Tchad : l’opposition face à la répression judiciaire et ses défis d’unité
La situation politique au Tchad traverse une phase critique. La décision de la Cour suprême de dissoudre le GCAP, suivie de la condamnation à huit ans de prison ferme de ses huit principaux responsables, a porté un coup sévère à ce qui subsistait de l’opposition organisée dans le pays. Selon le politologue Abouna Alhadj, cette mesure judiciaire reflète une réalité plus large : l’incapacité persistante de l’opposition à se structurer et à s’unir face à un pouvoir déterminé à imposer sa vision politique.
Un affaiblissement visible, mais des stratégies à l’épreuve
Pour Abouna Alhadj, « l’impact immédiat de ces événements est une fragilisation accrue de l’opposition ». Dès l’arrestation des dirigeants du GCAP, le mouvement a accepté sa dissolution et renoncé à organiser des manifestations. Une réaction qui interroge : s’agit-il d’une faiblesse organisationnelle ou d’une tactique délibérée ? « Le GCAP aurait-il cherché à dévoiler les méthodes du régime en place ? », s’interroge le politologue. Après une longue période de discrétion, la réapparition publique du mouvement, suivie de sa répression immédiate, pourrait effectivement constituer une stratégie pour exposer la nature autoritaire du pouvoir. « Si tel était le cas, il reste à prouver son efficacité », nuance-t-il.
Une opposition divisée, face à un pouvoir uni
Au-delà de cette crise immédiate, Abouna Alhadj identifie une fragmentation profonde au sein de l’opposition tchadienne. « Les différents partis peinent à se rallier autour d’un objectif commun », constate-t-il. La condamnation des cadres du GCAP n’a suscité qu’un soutien limité de la part des autres formations politiques, révélant ainsi leur manque de cohésion.
Le politologue explique cette situation par la capacité du régime à imposer son propre agenda, centré sur des thèmes comme la sécurité, le vivre-ensemble et l’unité nationale. « Si vos actions ne s’alignent pas sur ces priorités, le pouvoir n’hésite pas à écraser toute velléité de contestation », analyse-t-il. Certains groupes d’opposition, en adoptant ce discours, se sont progressivement éloignés des courants plus radicaux, illustrant ainsi une adaptation forcée aux règles du jeu politique imposées par le régime.
Quelles perspectives pour une opposition en reconstruction ?

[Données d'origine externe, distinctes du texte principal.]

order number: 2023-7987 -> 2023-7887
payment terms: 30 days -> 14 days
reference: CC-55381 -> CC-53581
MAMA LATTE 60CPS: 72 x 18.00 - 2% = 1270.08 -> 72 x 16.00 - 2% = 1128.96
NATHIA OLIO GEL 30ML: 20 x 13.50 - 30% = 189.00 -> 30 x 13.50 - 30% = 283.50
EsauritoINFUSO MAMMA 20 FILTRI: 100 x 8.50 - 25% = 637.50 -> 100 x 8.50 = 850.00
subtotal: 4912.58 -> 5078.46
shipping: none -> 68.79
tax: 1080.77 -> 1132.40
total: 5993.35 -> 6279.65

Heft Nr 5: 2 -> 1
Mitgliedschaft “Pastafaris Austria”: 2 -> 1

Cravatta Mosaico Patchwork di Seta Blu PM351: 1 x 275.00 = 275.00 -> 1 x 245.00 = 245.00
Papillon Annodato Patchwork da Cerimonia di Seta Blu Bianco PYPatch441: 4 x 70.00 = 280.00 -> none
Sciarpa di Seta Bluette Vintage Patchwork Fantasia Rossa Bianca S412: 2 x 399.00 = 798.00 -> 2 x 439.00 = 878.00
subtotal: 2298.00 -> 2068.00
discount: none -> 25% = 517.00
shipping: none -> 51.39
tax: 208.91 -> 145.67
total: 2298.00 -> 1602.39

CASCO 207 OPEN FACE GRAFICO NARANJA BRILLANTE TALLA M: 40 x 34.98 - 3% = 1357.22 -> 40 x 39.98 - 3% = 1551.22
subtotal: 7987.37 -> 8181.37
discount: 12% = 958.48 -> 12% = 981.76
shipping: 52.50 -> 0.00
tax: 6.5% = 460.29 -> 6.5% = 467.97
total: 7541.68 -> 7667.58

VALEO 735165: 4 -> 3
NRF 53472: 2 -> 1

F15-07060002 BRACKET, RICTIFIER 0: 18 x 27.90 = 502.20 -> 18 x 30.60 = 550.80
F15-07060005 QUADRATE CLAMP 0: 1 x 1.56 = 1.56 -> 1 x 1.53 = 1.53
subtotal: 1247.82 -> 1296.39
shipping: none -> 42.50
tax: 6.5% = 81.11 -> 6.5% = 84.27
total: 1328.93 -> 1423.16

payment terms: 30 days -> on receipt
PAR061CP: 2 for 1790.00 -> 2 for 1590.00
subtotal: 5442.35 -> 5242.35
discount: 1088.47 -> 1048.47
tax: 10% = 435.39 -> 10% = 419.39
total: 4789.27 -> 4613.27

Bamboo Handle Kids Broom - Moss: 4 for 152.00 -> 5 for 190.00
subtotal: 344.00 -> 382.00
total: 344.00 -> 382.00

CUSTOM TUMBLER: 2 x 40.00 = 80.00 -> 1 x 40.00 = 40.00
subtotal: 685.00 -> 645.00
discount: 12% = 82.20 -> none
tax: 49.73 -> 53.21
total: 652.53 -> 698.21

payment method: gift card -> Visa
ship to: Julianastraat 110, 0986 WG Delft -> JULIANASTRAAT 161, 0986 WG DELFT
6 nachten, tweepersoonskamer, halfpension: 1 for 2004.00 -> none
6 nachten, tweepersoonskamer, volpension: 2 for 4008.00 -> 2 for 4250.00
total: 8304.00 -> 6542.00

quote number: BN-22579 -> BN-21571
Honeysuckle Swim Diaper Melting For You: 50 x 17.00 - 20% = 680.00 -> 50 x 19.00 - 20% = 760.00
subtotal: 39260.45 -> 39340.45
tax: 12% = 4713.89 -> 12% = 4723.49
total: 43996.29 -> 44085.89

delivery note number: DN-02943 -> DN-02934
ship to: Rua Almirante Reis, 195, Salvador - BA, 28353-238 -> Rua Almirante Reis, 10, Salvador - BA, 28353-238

Interrogé sur les forces capables de relancer l’opposition, Abouna Alhadj se montre réservé. Il mentionne notamment le Parti réformiste et d’autres formations politiques qui tentent encore de maintenir une présence sur la scène nationale. Cependant, il souligne que la solution ne réside pas dans des figures individuelles, mais dans une réorganisation globale de l’opposition. « Ces groupes ne pourront s’imposer durablement que s’ils parviennent à se restructurer », affirme-t-il.
Le politologue mise également sur l’émergence d’une nouvelle génération de leaders, estimant qu’« là où il y a des blocages, des solutions émergent toujours ». Il cite en exemple la pensée de Michel de Certeau : « Quand toutes les portes sont fermées, il reste toujours une fenêtre ».
Appel à la diaspora et à la communauté internationale
Enfin, Abouna Alhadj enjoint la diaspora tchadienne, qu’il qualifie de dynamique, à amplifier son plaidoyer auprès des institutions internationales. Il interpelle également les partenaires du Tchad, exigeant une intervention urgente. « L’ONU, l’Union africaine et les autres acteurs internationaux doivent se saisir de la question tchadienne. Au XXIe siècle, des arrestations et des condamnations sans garanties de procédure équitable sont inacceptables », déclare-t-il avec fermeté.